Sempre virtuosa, ma sempre più in affanno: gli investimenti sono a zero o quasi, e ora la Regione deve accelerare la scure del taglio del 20 per cento su tutti i suoi enti-satellite e le società. È stato il Veneto, tra le Regioni a statuto ordinario, quella che ha tagliato di più la spesa nel 2011 rispetto all’anno precedente. La segnalazione si basa sui dati certificati dalla Corte dei conti e arriva dalla “Officina Veneto”, il centro elaborazione dati della Lega nord. «La spesa complessiva delle Regioni a statuto ordinario nel 2011 ha superato i 130 miliardi, in flessione però dell’1,7% rispetto al 2010». In quel calo di spesa però è stato proprio il Veneto è la regione che ha ridotto maggiormente le uscite.
La diminuzione degli impegni di spesa è stata di quasi il 10%, scendendo ben al di sotto degli 11 miliardi, e cioè a una quota inferiore ai livelli del 2007. L’unica altra Regione che si è avvicinata è il Lazio. La Campania, viceversa, è all’opposto, con un +28% di spesa. Va però detto che se si guarda alle spese del 2007 rispetto al 2011, è la Liguria ad avere tagliato di più (-13%) e la Toscana ha il picco di aumento (+8,9%), mentre il Veneto appunto è leggermente al di sotto dei livelli di 5 anni prima: -1%. Quanto alla vicina Lombardia, nel 2011 ha segnato un calo solo del 2,4% rispetto all’anno precedente, mentre rispetto al 2007 c’è stato addirittura un aumento del 4,9%. NIENTE INVESTIMENTI. A pagare il calo, però, sono stati soprattutto gli investimenti. Ben il 94% della spesa della Regione è infatti destinata alle uscite per le spese correnti: il personale, l’acquisto di beni e servizi, gli interessi da pagare sui mutui già fatti in passato. Soltanto il 5% si riferisce alle spese in conto capitale, che in genere sono appunto quelle per nuovi investimenti. Il fenomeno, come noto, è dovuto al tetto massimo di spesa imposto dallo Stato con il Patto di stabilità, tanto che la Regione ha fermo in tesoreria un miliardo e più di euro.
SIAMO QUELLI CHE SPENDONO MENO. Il Veneto, segnala l’Officina, nel 2011 è rimasto stabilmente all’ultimo posto nella classifica della spesa regionale per abitante.

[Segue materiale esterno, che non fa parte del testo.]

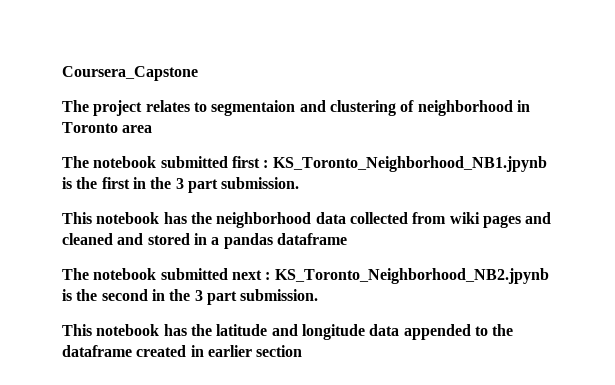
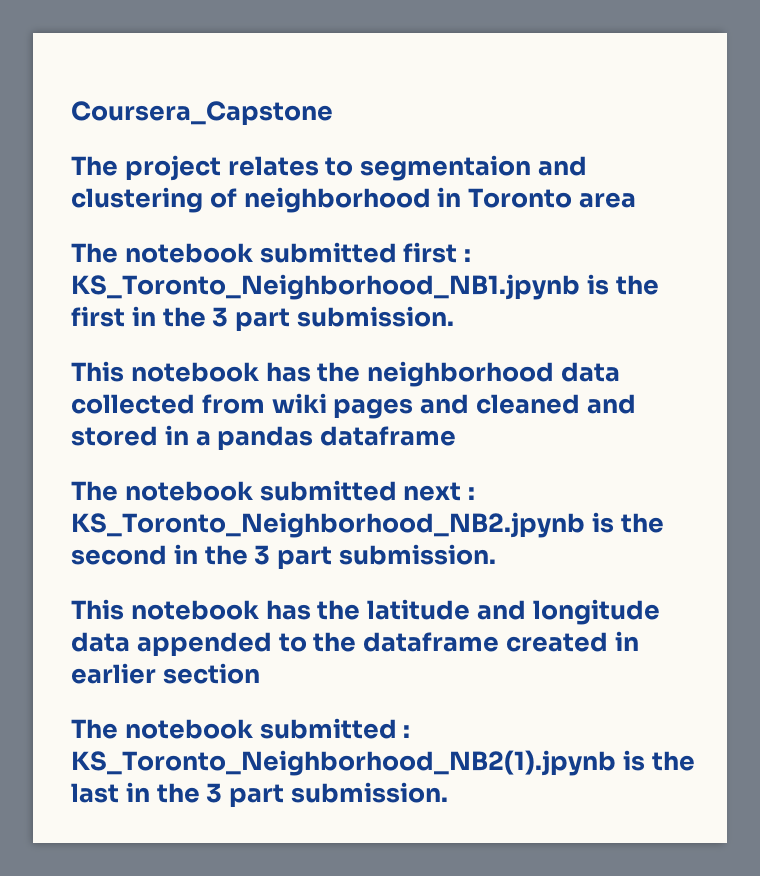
(303, 351) none -> [71,718,411,739] [71,750,695,776] [71,782,448,807] // The notebook submitted : KS_Toronto_Neighborhood_NB2(1).jpynb is the last in the 3 part submission.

In pratica, la Regione ha impegnato in spesa 2.109 euro per ciascun abitante: un dato che è «inferiore di oltre 400 euro (quasi un quinto in meno) rispetto alla media delle Regioni a statuto ordinario». E il livello di spesa della nostra Regione è quasi tutto concentrato come noto sulla sanità, che assorbe il 77% del bilancio, a fronte di una media delle altre Regioni a statuto ordinario del 74,2%: è il segno di quanto risparmiamo su tutto il resto pur di garantire il più possibile dell’attuale sistema di assistenza sociale e sanitaria in Veneto, compresi come noto i famosi “servizi extra-Livelli essenziali” che anche quest’anno saranno mantenuti. Oltre alla sanità, le altre emergenze cui il Veneto assegnala priorità sono «il lavoro e la previdenza (8,9%, mentre la media delle Regioni è appena 2,6%)». Altro fiore all’occhiello, il Veneto spende meno di altri in «amministrazione generale: 3%, contro il 4,3% complessivo».
LA SCURE SULLE SOCIETÀ REGIONALI. Tutto questo risparmio non cambia la situazione rispetto a un’altra scure che cala da Roma: con la “spending review”, come noto, quest’anno la Regione ha dovuto imporre a tutti gli enti, aziende e agenzie di tagliare del 20% i fondi che ricevono, sotto qualsiasi titolo, dalla Regione, il che va a cadere sui costi di gestione, compreso il personale. L’ordine di fare i piani di gestione con i nuovi tagli è già partito in gennaio, e adesso c’è da tirare le fila perché la legge prevede che dopo nove mesi la cura dimagrante deve essere entrata in funzione, altrimenti tutti «gli enti, le agenzie e gli organismi» che non hanno provveduto a farlo «sono soppressi, e sono nulli gli atti successivamente adottati dai medesimi». Sono escluse però le Ulss e gli enti sociali ed educativi-culturali.
UNO SCONTO DI PENA. Uno sconto però, per gli enti, c’è stato. Da una parte la Regione ha infatti soppresso l’Arss-Agenzia regionale socio-sanitaria e la Scuola regionale per la polizia locale, dall’altra ha stabilito che il -20% si calcola sulla media dal 2009 al 2012, il che “diluisce” la portata del taglio. Infine il -20% dovrà essere complessivo: per qualcuno che non riesce a tagliare potrà essere sacrificato qualche altra realtà.